Q: How do you decide what to automate vs keep manual?
A: Automate: (1) Repeated tests — regression, smoke, sanity that run every sprint. (2) Data-heavy tests — login with 20 credential sets, form with 50 input combinations. (3) Stable features — core flows that do not change frequently. (4) Cross-browser tests — tedious to repeat manually. (5) API tests — fast and reliable to automate. Keep manual: (1) Exploratory testing — discovering new bugs through ad-hoc exploration. (2) UX/usability — subjective human judgment. (3) One-time tests — migration verification, one-off data validation. (4) Highly volatile features — automate after the UI stabilizes. (5) Visual/aesthetic testing — unless using visual regression tools. My rule: if a test runs more than 3 times and the feature is stable, automate it. I prioritize by business impact: login, core workflows, payment flows get automated first.

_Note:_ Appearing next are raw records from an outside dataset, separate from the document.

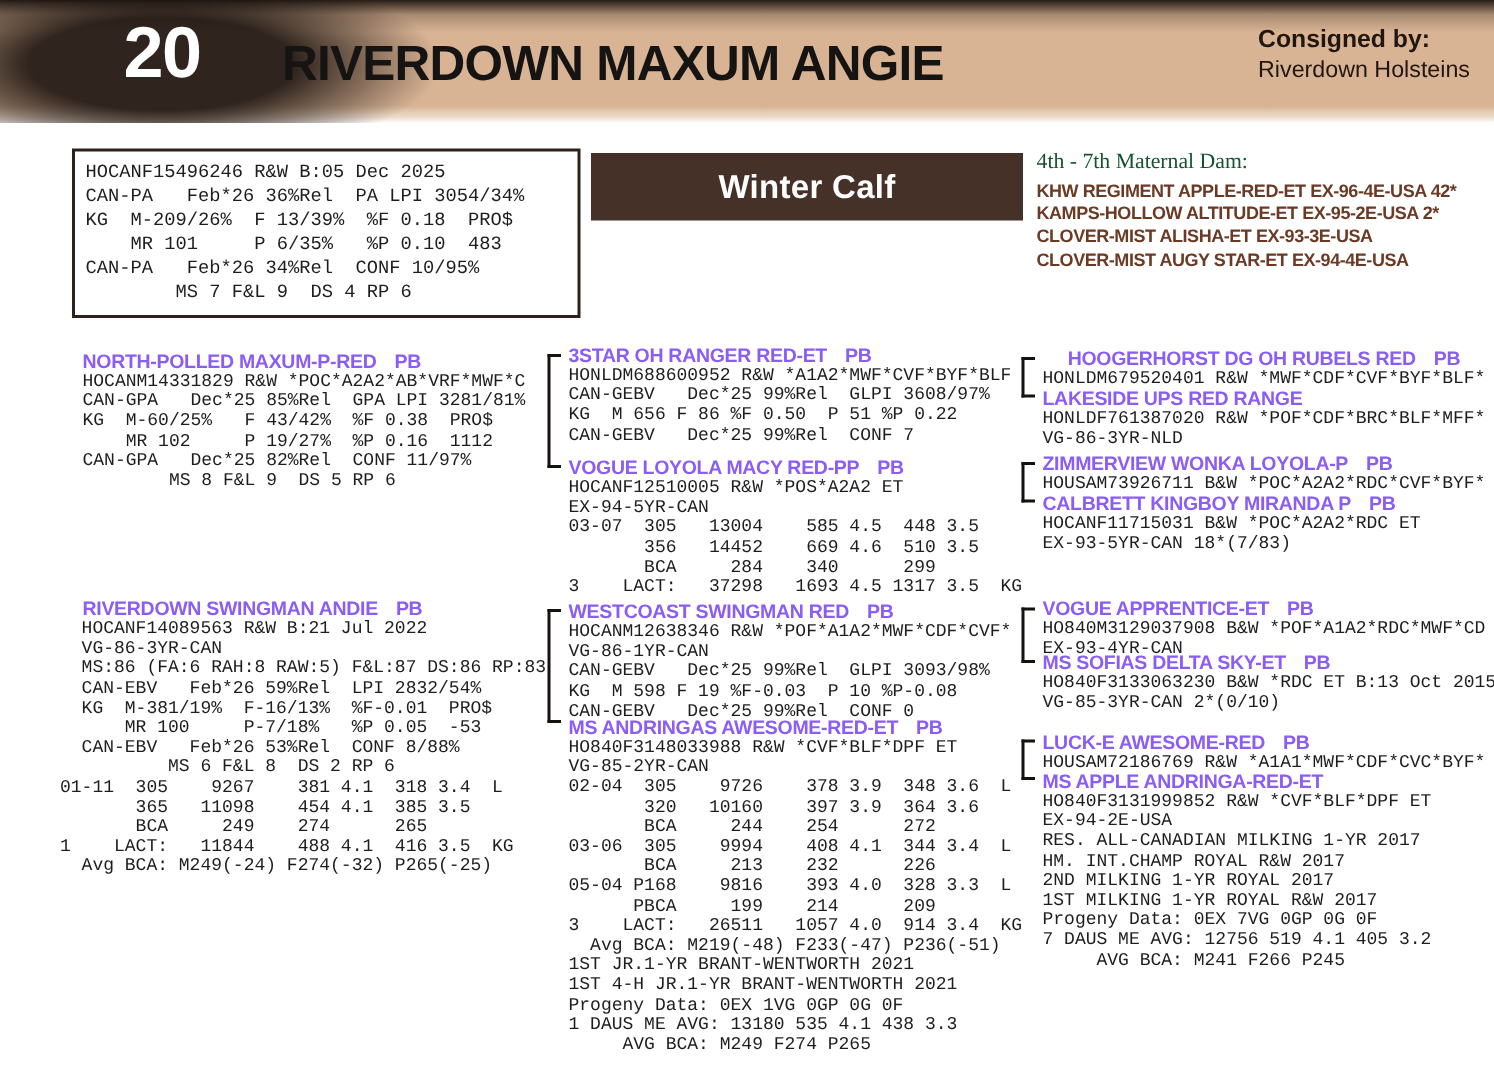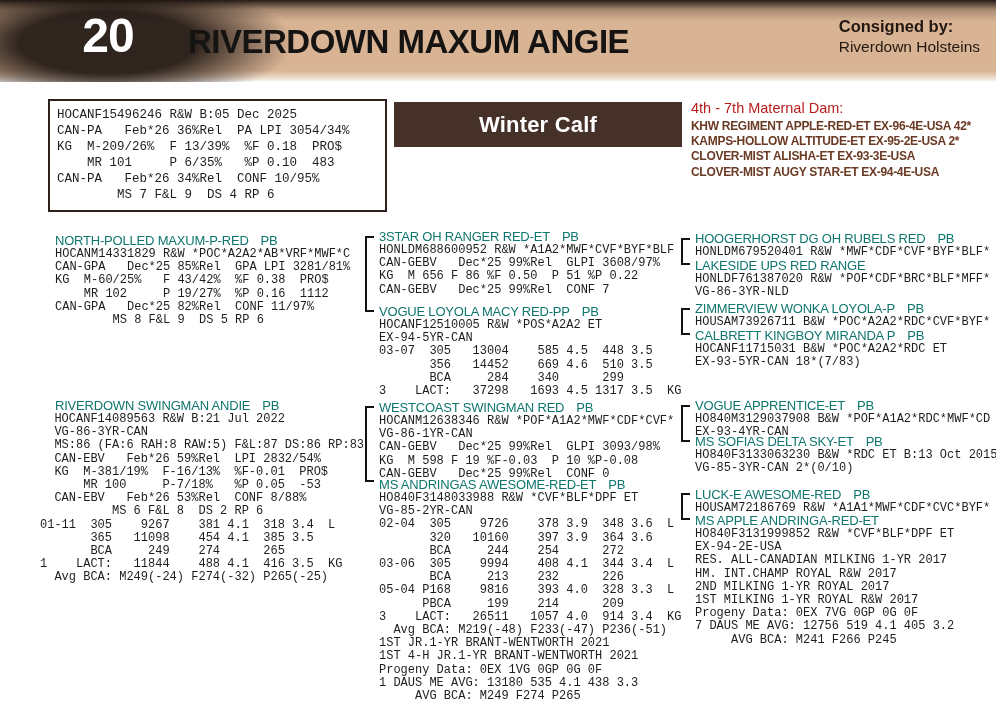"4th - 7th Maternal Dam:" .maternal .m-head { color: #b91c1c -> #14532d; font-family: none -> Liberation Serif, serif }
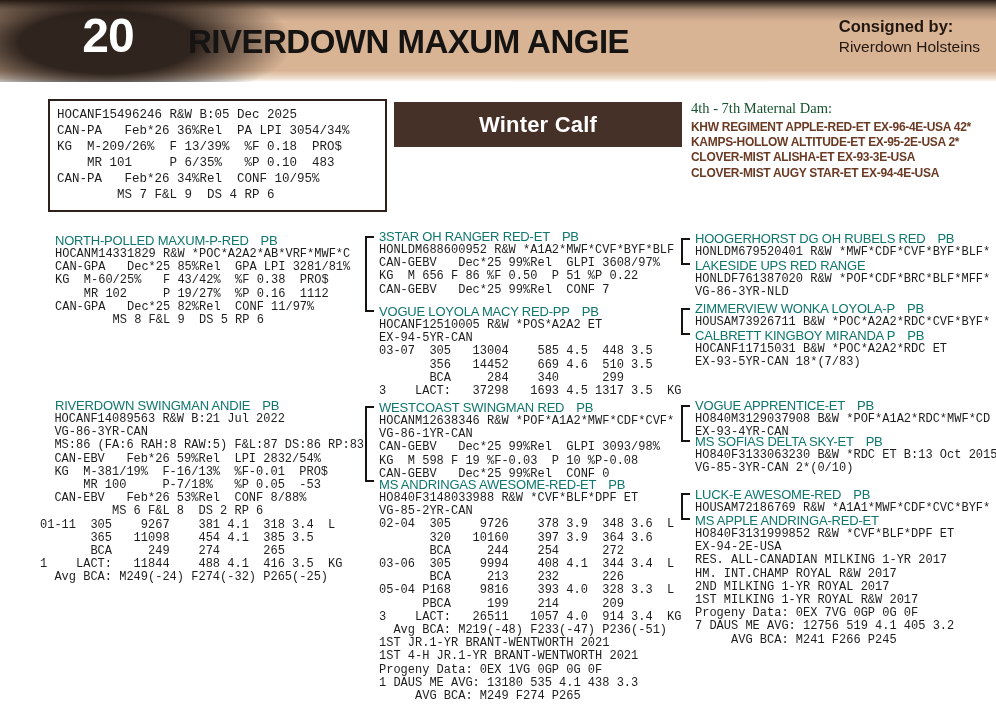"NORTH-POLLED MAXUM-P-RED PB" .sec-header { color: #0f766e -> #8b5cf6; font-weight: normal -> bold }
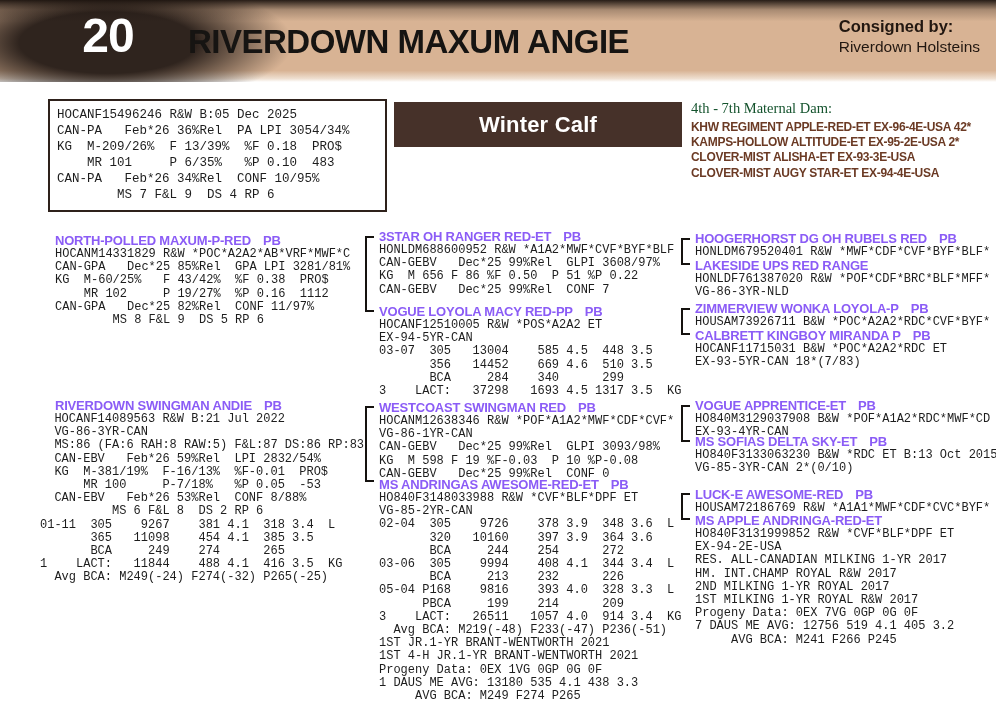"HOOGERHORST DG OH RUBELS RED" div.section { text-align: none -> center }
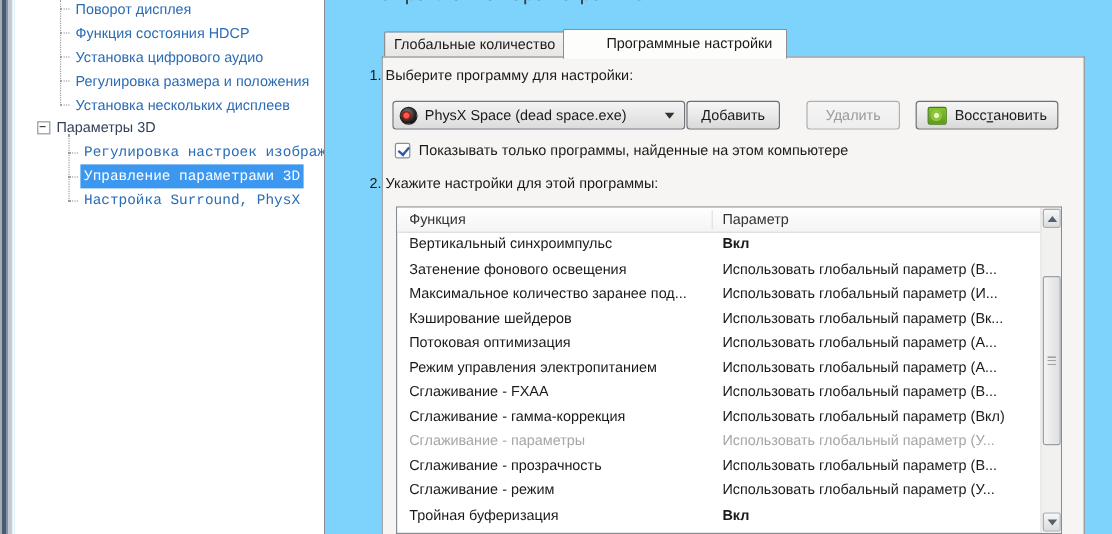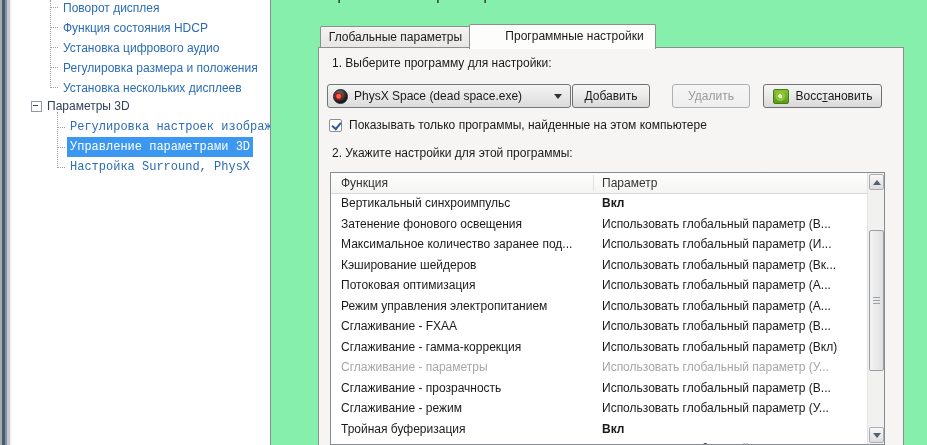"Поворот дисплея" .screen { background: #86efac -> #7dd3fc }
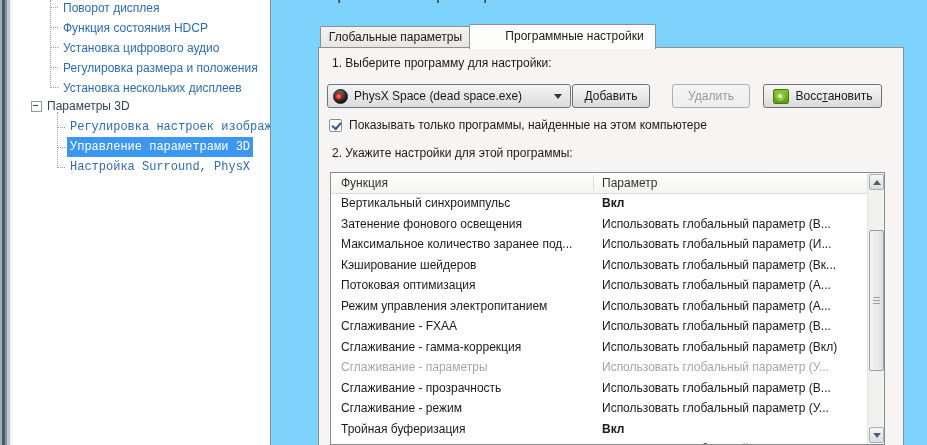"Глобальные параметры" div.tab { text: параметры -> количество }
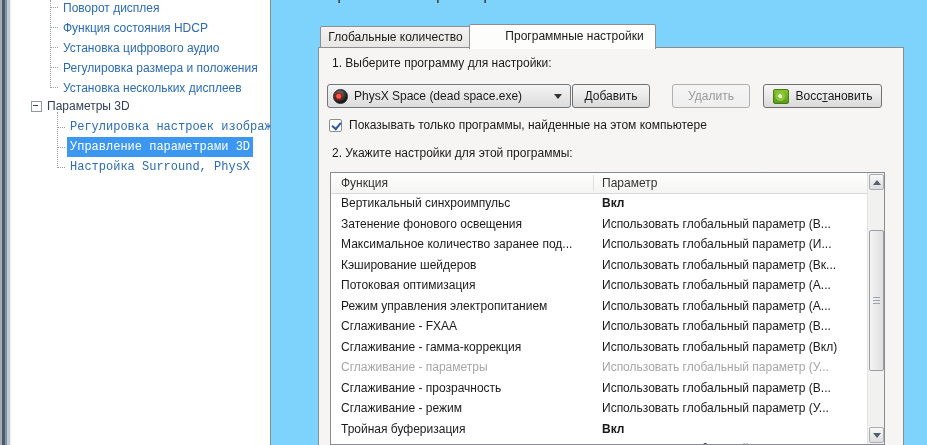"1. Выберите программу для настройки:" .step-label { left: 332px -> 308px }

Q: A new team member joins. How do you onboard them to your framework?
A: Week 1: (1) Walk through the framework architecture — show the diagram of layers (test, page, utility, config). (2) Show the README with setup instructions — clone, install, configure, run. (3) Run the smoke suite together — explain what happens at each stage. (4) Show a simple test and trace the flow: test method > page object > BasePage > browser. Week 2: (5) Assign them a simple task — write a page object for a new page and one test. (6) Code review their PR thoroughly — check POM structure, naming, wait usage. (7) Show them the CI pipeline and how to read reports. Week 3: (8) Assign a more complex task — data-driven test or a test with multiple page navigations. (9) Pair program on a tricky scenario. Key: a well-structured framework with clear naming and a good README onboards people fast. If it takes more than a day to set up, the framework has a problem.
Q: Tests depend on each other — how do you handle this?
A: The best answer: I eliminate dependencies. Each test should be independent — it creates its own preconditions, runs, and cleans up. If testDashboard needs a logged-in user, the test itself calls the login API (not UI login — that is faster) as part of its setup, not through dependsOnMethods on testLogin. For truly unavoidable dependencies (testing a workflow like create order > pay > track > cancel), I have two options: (1) One long test method with clear sections — this is better because it runs as a single unit and failures are clear. (2) TestNG dependsOnMethods — @Test(dependsOnMethods={"testCreateOrder"}). If createOrder fails, cancelOrder is SKIPPED. I limit chains to 3 tests maximum. Why independence matters: independent tests can run in parallel, can run in any order, can be re-run individually, and are easier to debug.
Key Point: Scenario questions test thinking, not memorization. Always explain your reasoning, mention alternatives you considered, and ask clarifying questions.